• YOUR ASSIGNMENT:
Restate all of the records below exactly. Do not carry over any image.

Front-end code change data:
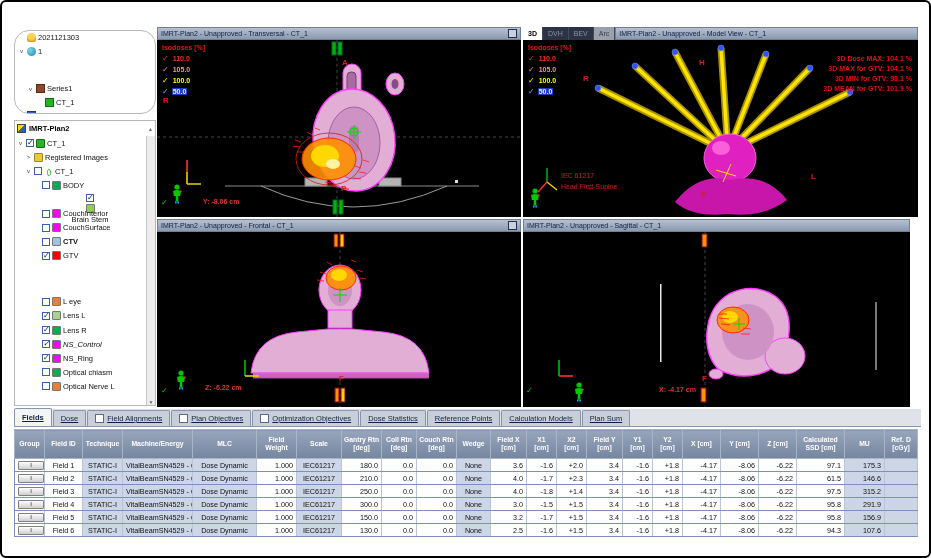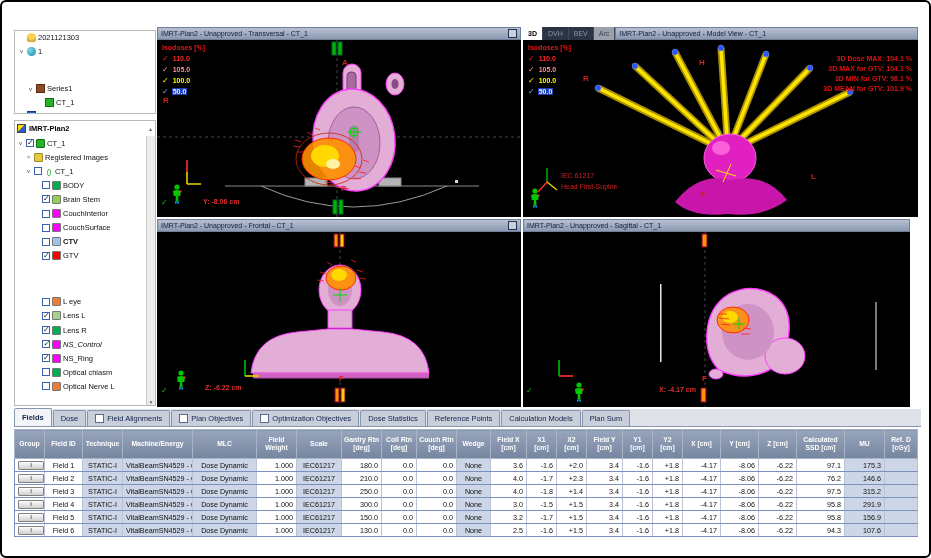--- a/index.html
+++ b/index.html
@@ -1,20 +1,20 @@
 <!DOCTYPE html>
 <html><head>
 <meta charset="utf-8">
 <style>
   html,body{margin:0;padding:0;background:#fff;font-family:"Liberation Sans",sans-serif;}
   #stage{position:relative;width:931px;height:558px;background:#fff;border:2px solid #000;border-radius:6px;box-sizing:border-box;overflow:hidden;}
 
   
   .panel{position:absolute;background:#fff;border:1px solid #b8b8b8;box-sizing:border-box;overflow:hidden;}
-  #patient-panel{left:12px;top:28px;width:142px;height:84px;}
+  #patient-panel{left:12px;top:28px;width:142px;height:84px;border-radius:15px;}
   #structure-panel{left:12px;top:118px;width:142px;height:286px;}
   .tree-row{display:flex;align-items:center;gap:2px;height:13.5px;font-size:7.5px;color:#111;white-space:nowrap;cursor:default;}
   .tree-row.sel{background:#30589c;color:#fff;}
   .exp{width:7px;font-size:6px;color:#444;text-align:center;flex:0 0 auto;}
   .tree-row.sel .exp{color:#ddd;}
   .ticon{width:9px;height:9px;display:inline-block;flex:0 0 auto;box-sizing:border-box;}
   .ticon[data-icon=patient]{background:radial-gradient(circle at 50% 32%,#ffd24d 42%,#b8860b 100%);border-radius:50% 50% 25% 25%;}
   .ticon[data-icon=study]{background:radial-gradient(circle at 35% 35%,#7fd8ec,#1a84a8);border-radius:50%;}
   .ticon[data-icon=series]{background:#8a4a2a;border:1px solid #5a2a12;}
   .ticon[data-icon=ct]{background:#27b327;border:1px solid #0f6f0f;}
@@ -57,21 +57,21 @@
   .vtab{padding:0 5px;font-size:7px;color:#8a94a8;background:#2c3444;border-right:1px solid #414b5e;display:flex;align-items:center;}
   .vtab.on{background:#fff;color:#000;font-weight:bold;}
   .vtab:last-child{background:#9aa0ac;color:#3a3f48;}
   #mv-header{display:flex;height:13px;}
   #mv-title{flex:1;}
   .dash{stroke:#575757;stroke-width:0.8;stroke-dasharray:3 3;}
 
   
   #bottom-panel{position:absolute;left:12px;top:407px;width:907px;height:145px;background:#fff;}
   #btabs{display:flex;align-items:flex-end;height:17px;background:#dfe2e8;border-bottom:1px solid #8896ad;}
-  .btab{display:flex;align-items:center;gap:3px;height:15px;padding:0 7px;font-size:7.5px;color:#10204a;background:#c9cfda;border:1px solid #8896ad;border-bottom:none;border-radius:2px 2px 0 0;margin-right:1px;white-space:nowrap;}
+  .btab{display:flex;align-items:center;gap:3px;height:15px;padding:0 7px;font-size:7.5px;color:#10204a;background:#c9cfda;border:1px solid #8896ad;border-bottom:none;border-radius:2px 2px 0 0;margin-right:1px;white-space:nowrap;text-decoration:underline;}
   .btab.on{background:#f2f4f7;font-weight:bold;height:17px;}
   .tcb{width:7px;height:7px;border:1px solid #5a6a8a;background:#fff;}
   #fields-table{border-collapse:collapse;table-layout:fixed;width:903px;margin-top:2px;}
   #fields-table th{background:linear-gradient(#97a5bc,#76869f);color:#fff;font-size:6.8px;font-weight:bold;border:1px solid #a8b4c8;padding:1px 1px;height:26px;text-align:center;white-space:pre-line;line-height:1.2;overflow:hidden;}
   #fields-table td{font-size:7.2px;color:#101010;height:12px;padding:0 3px;border-right:1px solid #b9c4d6;border-bottom:1px solid #7c90c0;white-space:nowrap;overflow:hidden;text-align:right;background:#fff;}
   #fields-table td:nth-child(1){text-align:center;}
   #fields-table td:nth-child(2),#fields-table td:nth-child(3),#fields-table td:nth-child(4),
   #fields-table td:nth-child(5),#fields-table td:nth-child(7),#fields-table td:nth-child(11){text-align:center;}
   #fields-table td:nth-child(3),#fields-table td:nth-child(4),#fields-table td:nth-child(5),
   #fields-table td:nth-child(7),#fields-table td:nth-child(11),#fields-table td:nth-child(22),
@@ -154,21 +154,21 @@
     <span class="cb"></span>
     <span class="sic" data-icon="structset"></span>
     <span class="lbl">CT_1</span>
   </div>
         <div class="srow" style="padding-left: 18px;">
     <span class="exp"></span>
     <span class="cb"></span>
     <span class="sic" style="background: rgb(0, 176, 80);"></span>
     <span class="lbl">BODY</span>
   </div>
-        <div class="srow" style="padding-left: 18px;">
+        <div class="srow" style="padding-left: 18px; flex-direction: column;">
     <span class="exp"></span>
     <span class="cb on"></span>
     <span class="sic" style="background: rgb(146, 208, 80);"></span>
     <span class="lbl">Brain Stem</span>
   </div>
         <div class="srow" style="padding-left: 18px;">
     <span class="exp"></span>
     <span class="cb"></span>
     <span class="sic" style="background: rgb(255, 0, 255);"></span>
     <span class="lbl">CouchInterior</span>
@@ -656,21 +656,21 @@
             <td>None</td>
             <td>4.0</td>
             <td>-1.7</td>
             <td>+2.3</td>
             <td>3.4</td>
             <td>-1.6</td>
             <td>+1.8</td>
             <td>-4.17</td>
             <td>-8.06</td>
             <td>-6.22</td>
-            <td>76.2</td>
+            <td>61.5</td>
             <td>146.6</td>
             <td></td>
           </tr>
           <tr>
             <td><button class="grp-btn">I</button></td>
             <td>Field 3</td>
             <td>STATIC-I</td>
             <td>VitalBeamSN4529 - 6X</td>
             <td>Dose Dynamic</td>
             <td>1.000</td>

• ANSWER AREA:
--- a/index.html
+++ b/index.html
@@ -1,20 +1,20 @@
 <!DOCTYPE html>
 <html><head>
 <meta charset="utf-8">
 <style>
   html,body{margin:0;padding:0;background:#fff;font-family:"Liberation Sans",sans-serif;}
   #stage{position:relative;width:931px;height:558px;background:#fff;border:2px solid #000;border-radius:6px;box-sizing:border-box;overflow:hidden;}
 
   
   .panel{position:absolute;background:#fff;border:1px solid #b8b8b8;box-sizing:border-box;overflow:hidden;}
-  #patient-panel{left:12px;top:28px;width:142px;height:84px;}
+  #patient-panel{left:12px;top:28px;width:142px;height:84px;border-radius:15px;}
   #structure-panel{left:12px;top:118px;width:142px;height:286px;}
   .tree-row{display:flex;align-items:center;gap:2px;height:13.5px;font-size:7.5px;color:#111;white-space:nowrap;cursor:default;}
   .tree-row.sel{background:#30589c;color:#fff;}
   .exp{width:7px;font-size:6px;color:#444;text-align:center;flex:0 0 auto;}
   .tree-row.sel .exp{color:#ddd;}
   .ticon{width:9px;height:9px;display:inline-block;flex:0 0 auto;box-sizing:border-box;}
   .ticon[data-icon=patient]{background:radial-gradient(circle at 50% 32%,#ffd24d 42%,#b8860b 100%);border-radius:50% 50% 25% 25%;}
   .ticon[data-icon=study]{background:radial-gradient(circle at 35% 35%,#7fd8ec,#1a84a8);border-radius:50%;}
   .ticon[data-icon=series]{background:#8a4a2a;border:1px solid #5a2a12;}
   .ticon[data-icon=ct]{background:#27b327;border:1px solid #0f6f0f;}
@@ -57,21 +57,21 @@
   .vtab{padding:0 5px;font-size:7px;color:#8a94a8;background:#2c3444;border-right:1px solid #414b5e;display:flex;align-items:center;}
   .vtab.on{background:#fff;color:#000;font-weight:bold;}
   .vtab:last-child{background:#9aa0ac;color:#3a3f48;}
   #mv-header{display:flex;height:13px;}
   #mv-title{flex:1;}
   .dash{stroke:#575757;stroke-width:0.8;stroke-dasharray:3 3;}
 
   
   #bottom-panel{position:absolute;left:12px;top:407px;width:907px;height:145px;background:#fff;}
   #btabs{display:flex;align-items:flex-end;height:17px;background:#dfe2e8;border-bottom:1px solid #8896ad;}
-  .btab{display:flex;align-items:center;gap:3px;height:15px;padding:0 7px;font-size:7.5px;color:#10204a;background:#c9cfda;border:1px solid #8896ad;border-bottom:none;border-radius:2px 2px 0 0;margin-right:1px;white-space:nowrap;}
+  .btab{display:flex;align-items:center;gap:3px;height:15px;padding:0 7px;font-size:7.5px;color:#10204a;background:#c9cfda;border:1px solid #8896ad;border-bottom:none;border-radius:2px 2px 0 0;margin-right:1px;white-space:nowrap;text-decoration:underline;}
   .btab.on{background:#f2f4f7;font-weight:bold;height:17px;}
   .tcb{width:7px;height:7px;border:1px solid #5a6a8a;background:#fff;}
   #fields-table{border-collapse:collapse;table-layout:fixed;width:903px;margin-top:2px;}
   #fields-table th{background:linear-gradient(#97a5bc,#76869f);color:#fff;font-size:6.8px;font-weight:bold;border:1px solid #a8b4c8;padding:1px 1px;height:26px;text-align:center;white-space:pre-line;line-height:1.2;overflow:hidden;}
   #fields-table td{font-size:7.2px;color:#101010;height:12px;padding:0 3px;border-right:1px solid #b9c4d6;border-bottom:1px solid #7c90c0;white-space:nowrap;overflow:hidden;text-align:right;background:#fff;}
   #fields-table td:nth-child(1){text-align:center;}
   #fields-table td:nth-child(2),#fields-table td:nth-child(3),#fields-table td:nth-child(4),
   #fields-table td:nth-child(5),#fields-table td:nth-child(7),#fields-table td:nth-child(11){text-align:center;}
   #fields-table td:nth-child(3),#fields-table td:nth-child(4),#fields-table td:nth-child(5),
   #fields-table td:nth-child(7),#fields-table td:nth-child(11),#fields-table td:nth-child(22),
@@ -154,21 +154,21 @@
     <span class="cb"></span>
     <span class="sic" data-icon="structset"></span>
     <span class="lbl">CT_1</span>
   </div>
         <div class="srow" style="padding-left: 18px;">
     <span class="exp"></span>
     <span class="cb"></span>
     <span class="sic" style="background: rgb(0, 176, 80);"></span>
     <span class="lbl">BODY</span>
   </div>
-        <div class="srow" style="padding-left: 18px;">
+        <div class="srow" style="padding-left: 18px; flex-direction: column;">
     <span class="exp"></span>
     <span class="cb on"></span>
     <span class="sic" style="background: rgb(146, 208, 80);"></span>
     <span class="lbl">Brain Stem</span>
   </div>
         <div class="srow" style="padding-left: 18px;">
     <span class="exp"></span>
     <span class="cb"></span>
     <span class="sic" style="background: rgb(255, 0, 255);"></span>
     <span class="lbl">CouchInterior</span>
@@ -656,21 +656,21 @@
             <td>None</td>
             <td>4.0</td>
             <td>-1.7</td>
             <td>+2.3</td>
             <td>3.4</td>
             <td>-1.6</td>
             <td>+1.8</td>
             <td>-4.17</td>
             <td>-8.06</td>
             <td>-6.22</td>
-            <td>76.2</td>
+            <td>61.5</td>
             <td>146.6</td>
             <td></td>
           </tr>
           <tr>
             <td><button class="grp-btn">I</button></td>
             <td>Field 3</td>
             <td>STATIC-I</td>
             <td>VitalBeamSN4529 - 6X</td>
             <td>Dose Dynamic</td>
             <td>1.000</td>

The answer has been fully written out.